RECORDS SUPPLIED below:

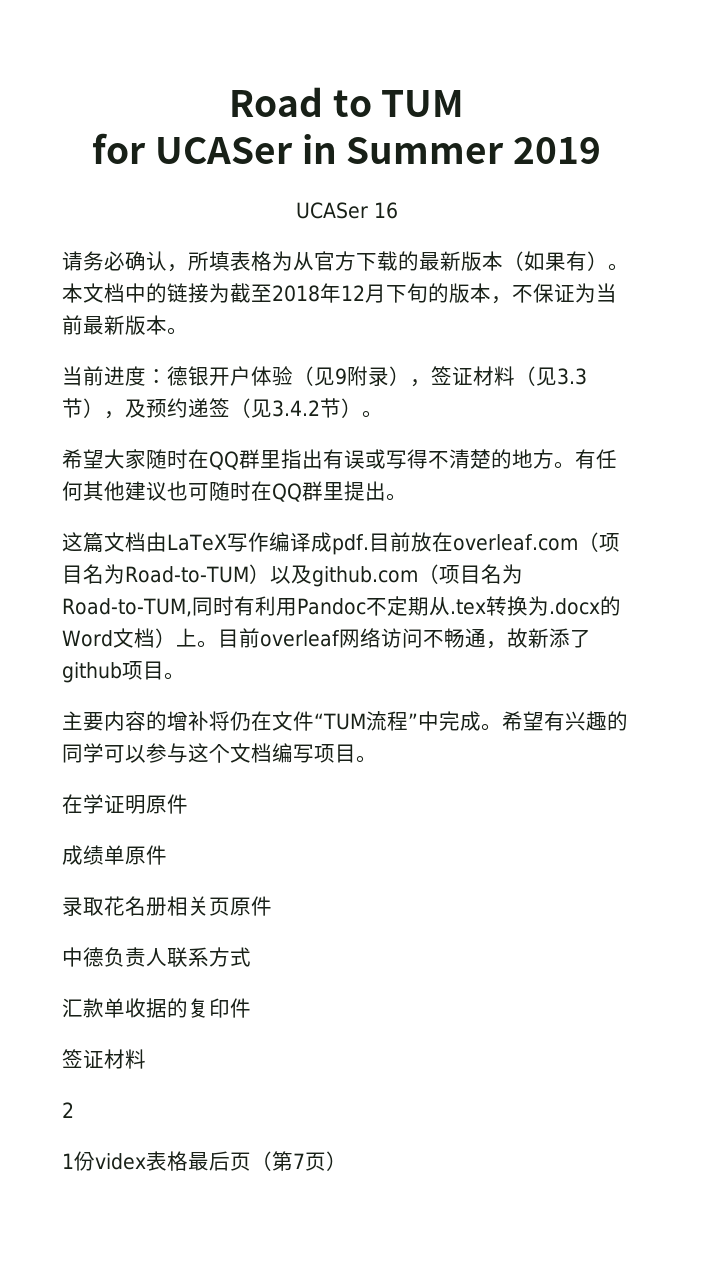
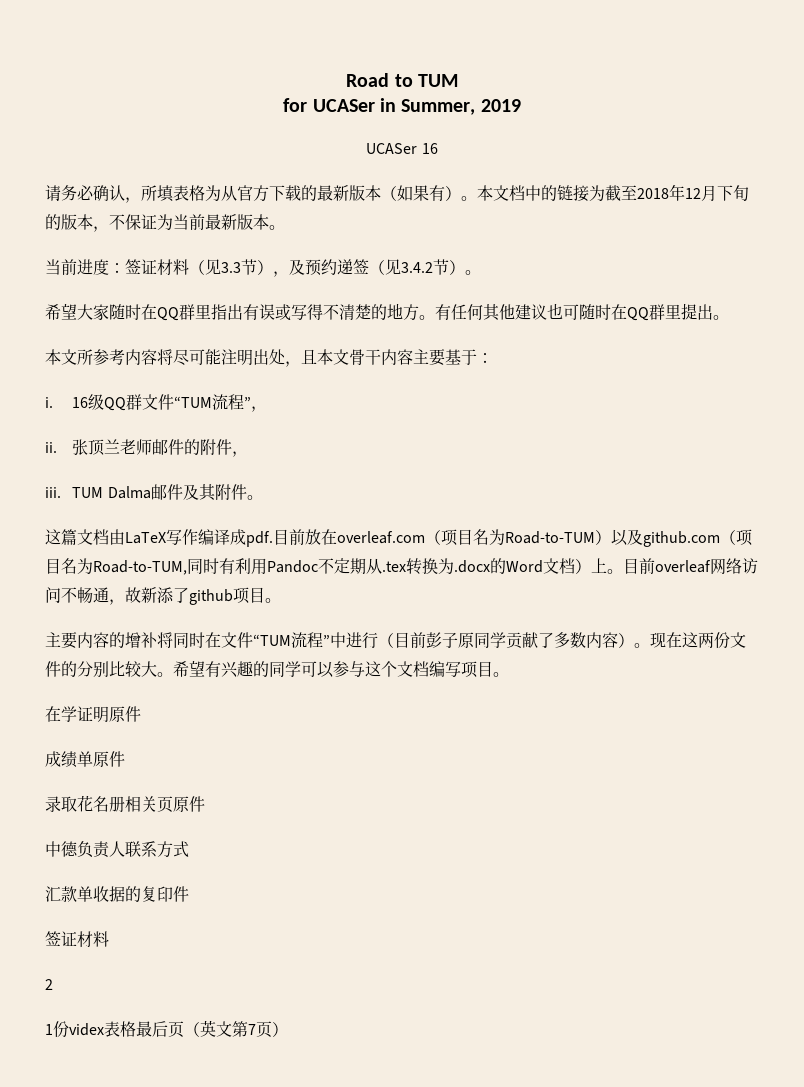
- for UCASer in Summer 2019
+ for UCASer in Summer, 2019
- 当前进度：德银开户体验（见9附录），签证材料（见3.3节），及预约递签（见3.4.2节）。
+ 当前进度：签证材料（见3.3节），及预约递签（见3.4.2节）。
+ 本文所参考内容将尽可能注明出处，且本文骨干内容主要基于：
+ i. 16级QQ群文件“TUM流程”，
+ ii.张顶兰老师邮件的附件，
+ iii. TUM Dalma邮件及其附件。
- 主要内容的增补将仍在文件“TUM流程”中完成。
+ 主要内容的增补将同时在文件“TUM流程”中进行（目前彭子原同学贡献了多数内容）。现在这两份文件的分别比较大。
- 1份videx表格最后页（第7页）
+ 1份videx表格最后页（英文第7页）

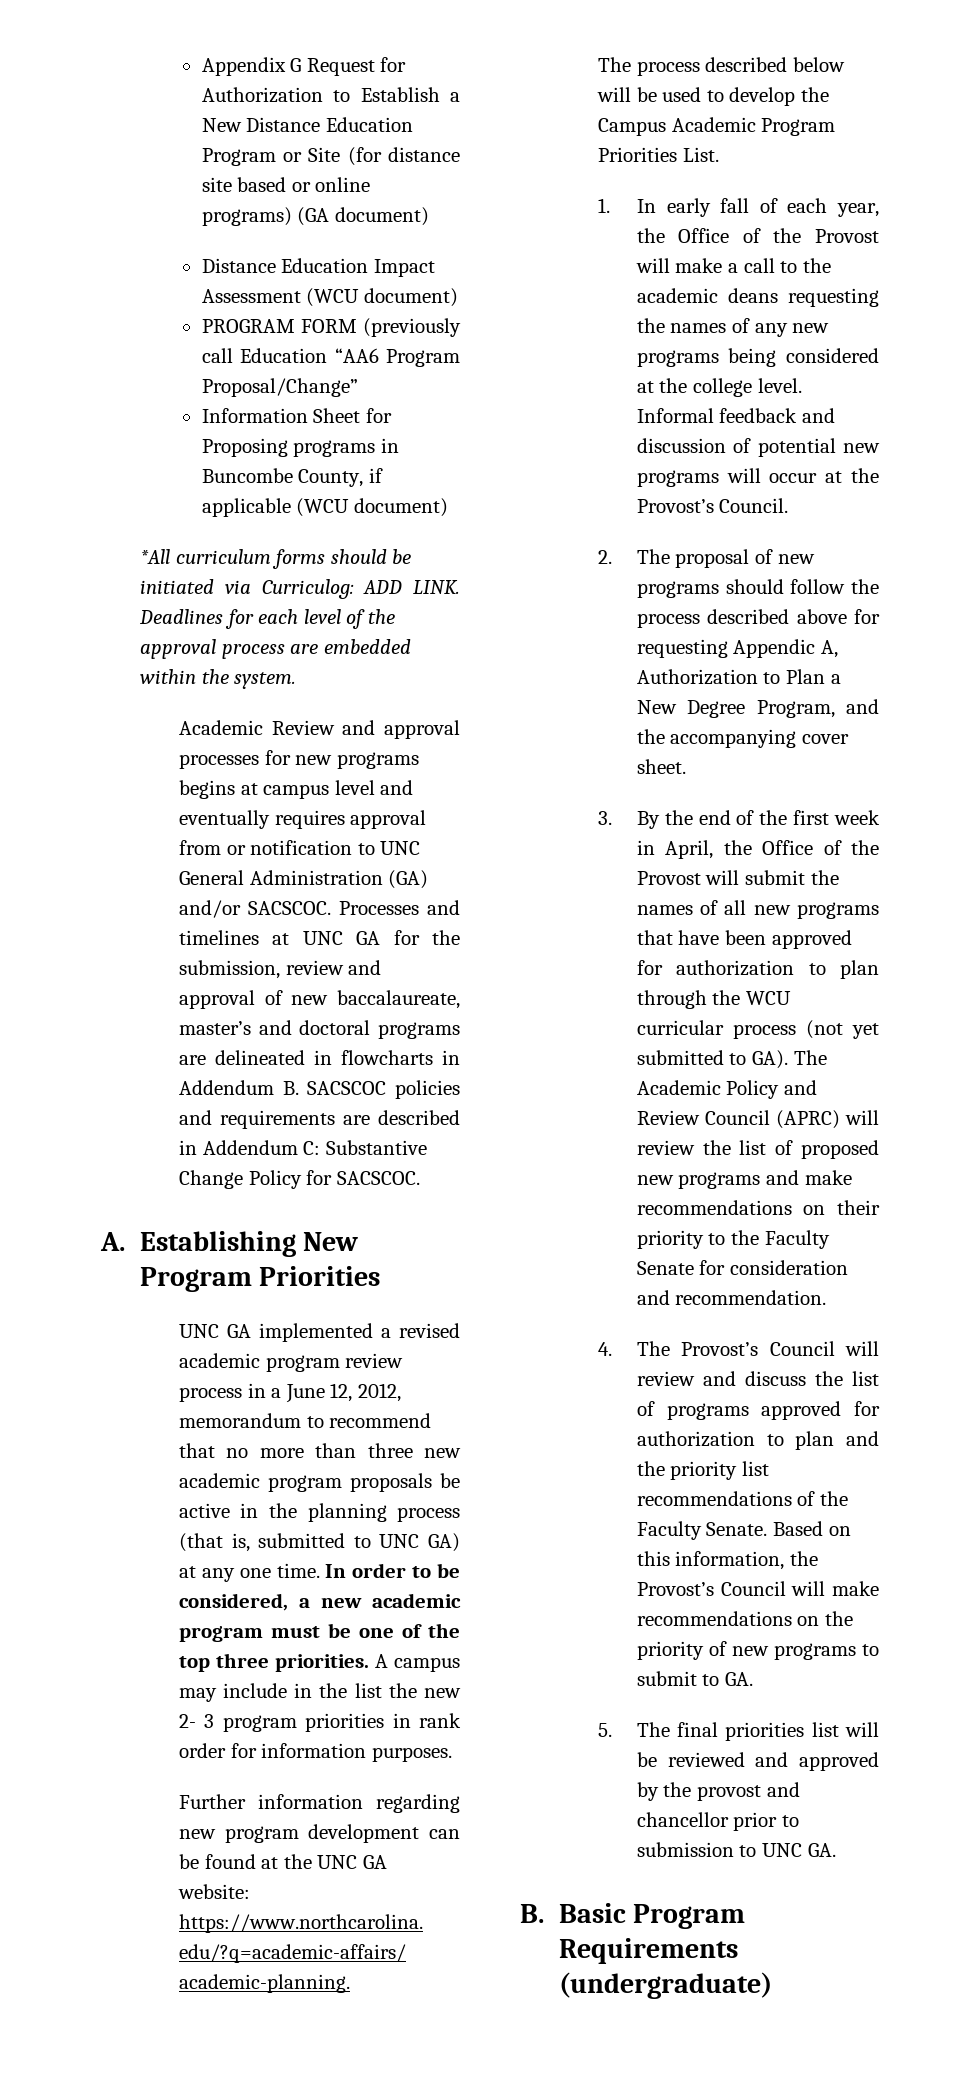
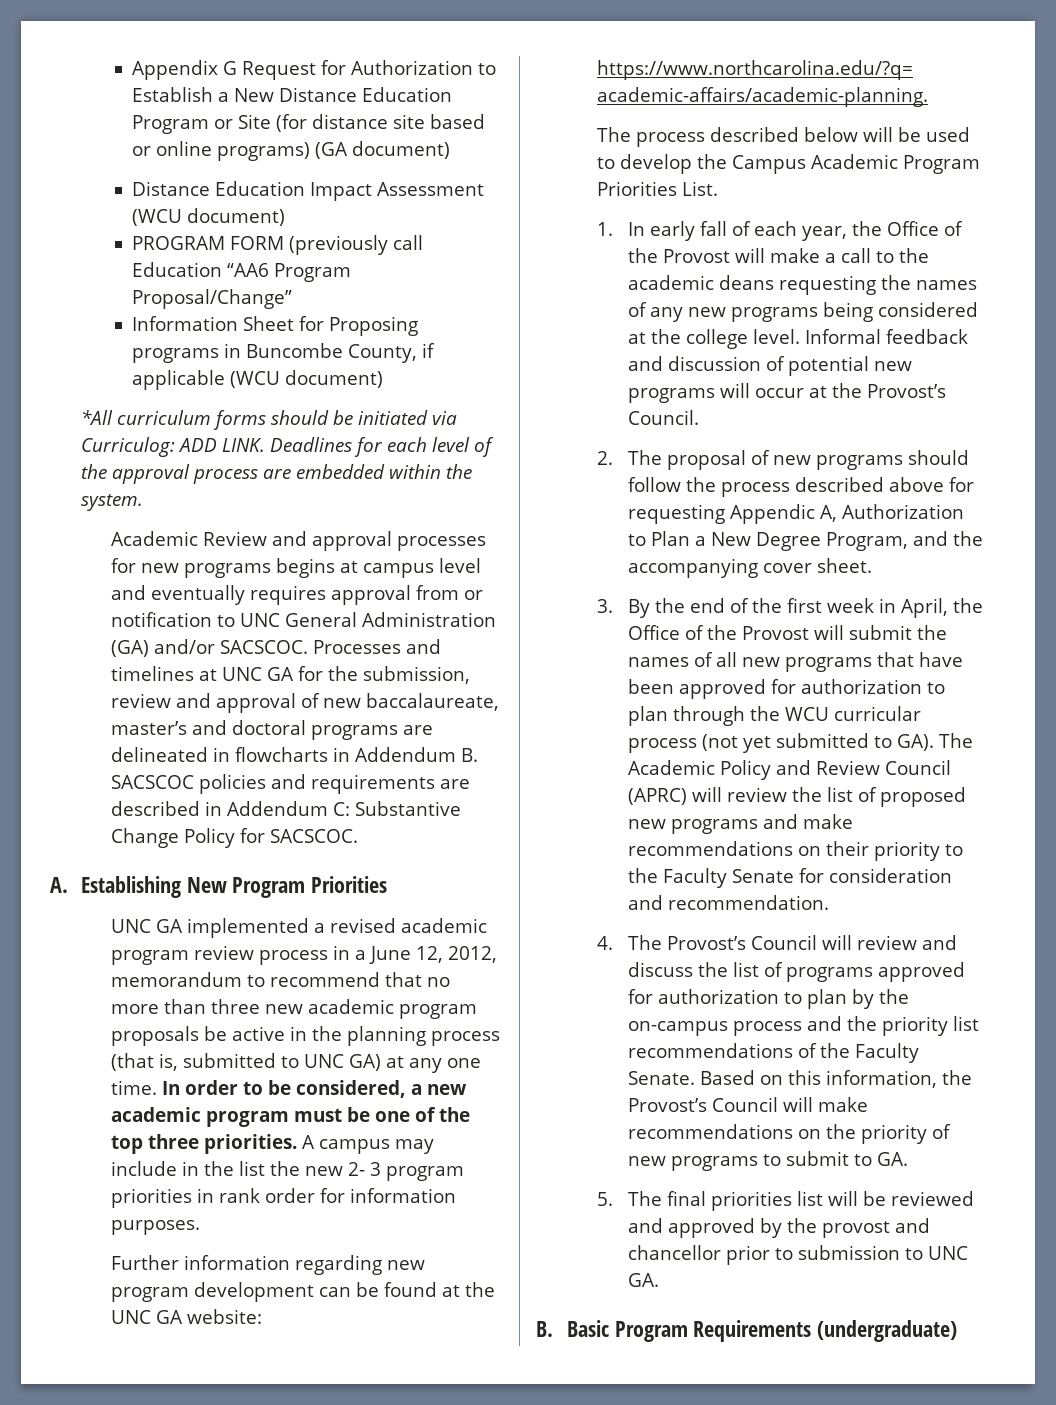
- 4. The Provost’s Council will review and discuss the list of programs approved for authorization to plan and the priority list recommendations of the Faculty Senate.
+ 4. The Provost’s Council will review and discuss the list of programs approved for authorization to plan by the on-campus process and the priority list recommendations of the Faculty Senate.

End of RECORDS SUPPLIED.
RECORDS SUPPLIED below:

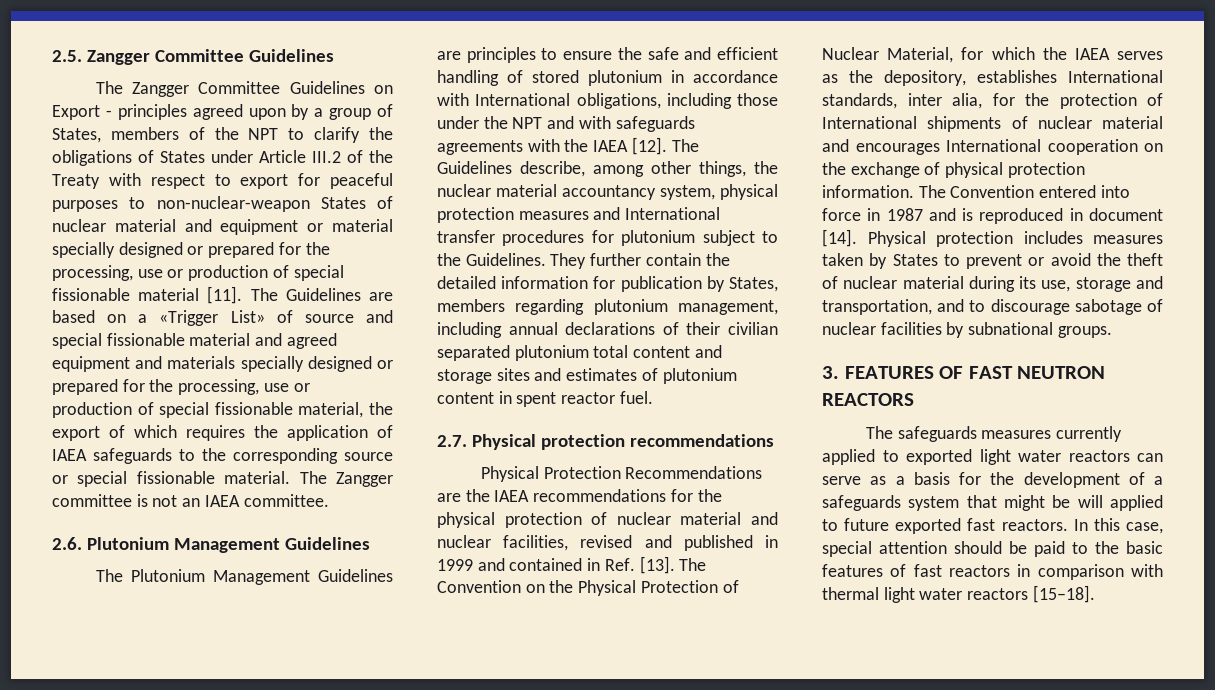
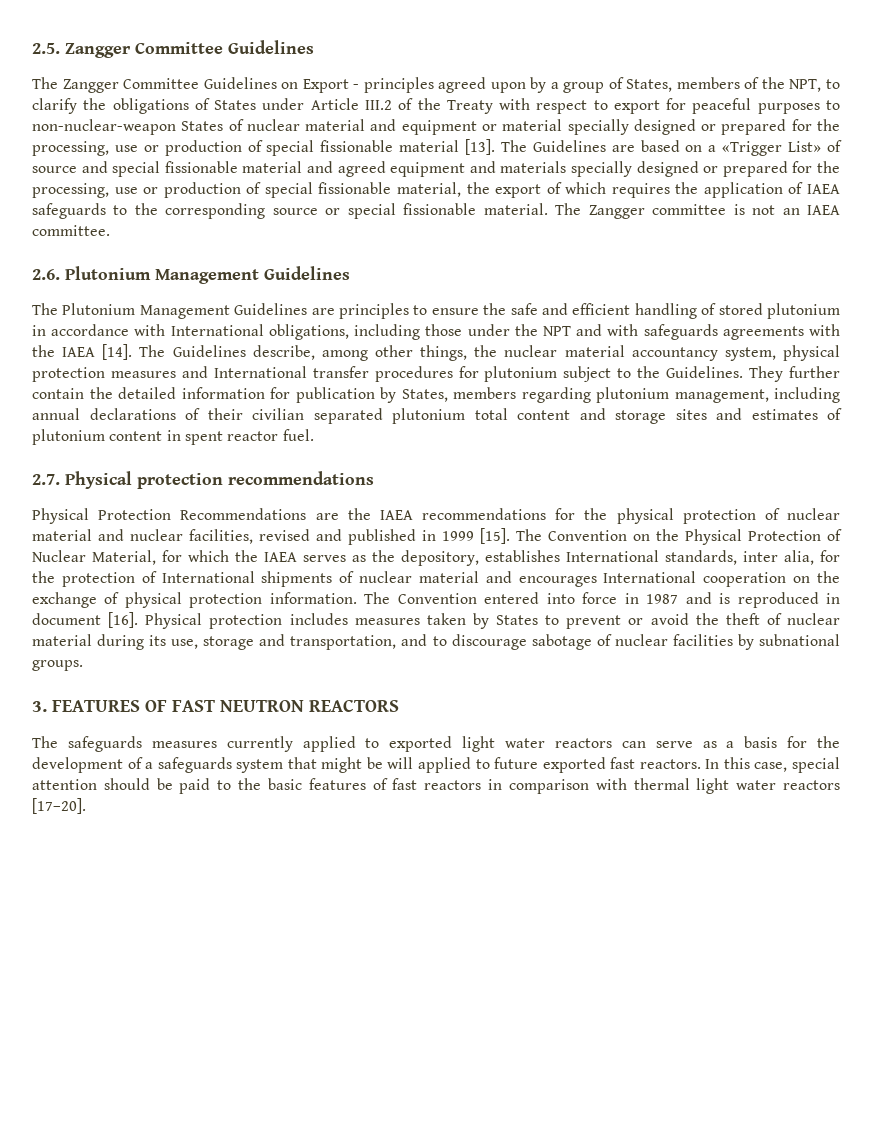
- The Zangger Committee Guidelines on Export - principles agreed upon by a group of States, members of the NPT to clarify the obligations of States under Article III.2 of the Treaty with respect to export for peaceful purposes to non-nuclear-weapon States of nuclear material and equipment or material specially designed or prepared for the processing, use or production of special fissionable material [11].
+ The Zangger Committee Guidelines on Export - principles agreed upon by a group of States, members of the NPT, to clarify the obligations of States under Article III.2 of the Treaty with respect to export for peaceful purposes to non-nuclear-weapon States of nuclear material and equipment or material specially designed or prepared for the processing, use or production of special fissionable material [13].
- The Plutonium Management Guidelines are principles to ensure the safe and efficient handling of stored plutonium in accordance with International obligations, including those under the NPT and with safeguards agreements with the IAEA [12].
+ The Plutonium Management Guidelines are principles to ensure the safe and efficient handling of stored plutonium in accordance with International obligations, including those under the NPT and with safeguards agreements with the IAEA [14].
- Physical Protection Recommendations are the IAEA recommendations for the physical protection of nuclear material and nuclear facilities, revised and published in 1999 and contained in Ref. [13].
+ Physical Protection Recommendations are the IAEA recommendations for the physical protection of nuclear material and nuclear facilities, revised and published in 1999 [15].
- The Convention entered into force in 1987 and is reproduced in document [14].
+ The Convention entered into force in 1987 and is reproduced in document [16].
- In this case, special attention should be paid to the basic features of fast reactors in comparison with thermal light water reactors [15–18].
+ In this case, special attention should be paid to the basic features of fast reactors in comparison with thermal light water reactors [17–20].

End of RECORDS SUPPLIED.

**EXERCISE INSTRUCTIONS**:
Write down again, exactly as given, only the lines above that fall from the line with "in document [16]." to the line with "water reactors [17–20].", inclusive.

**YOUR SOLUTION**:
+ The Convention entered into force in 1987 and is reproduced in document [16].
- In this case, special attention should be paid to the basic features of fast reactors in comparison with thermal light water reactors [15–18].
+ In this case, special attention should be paid to the basic features of fast reactors in comparison with thermal light water reactors [17–20].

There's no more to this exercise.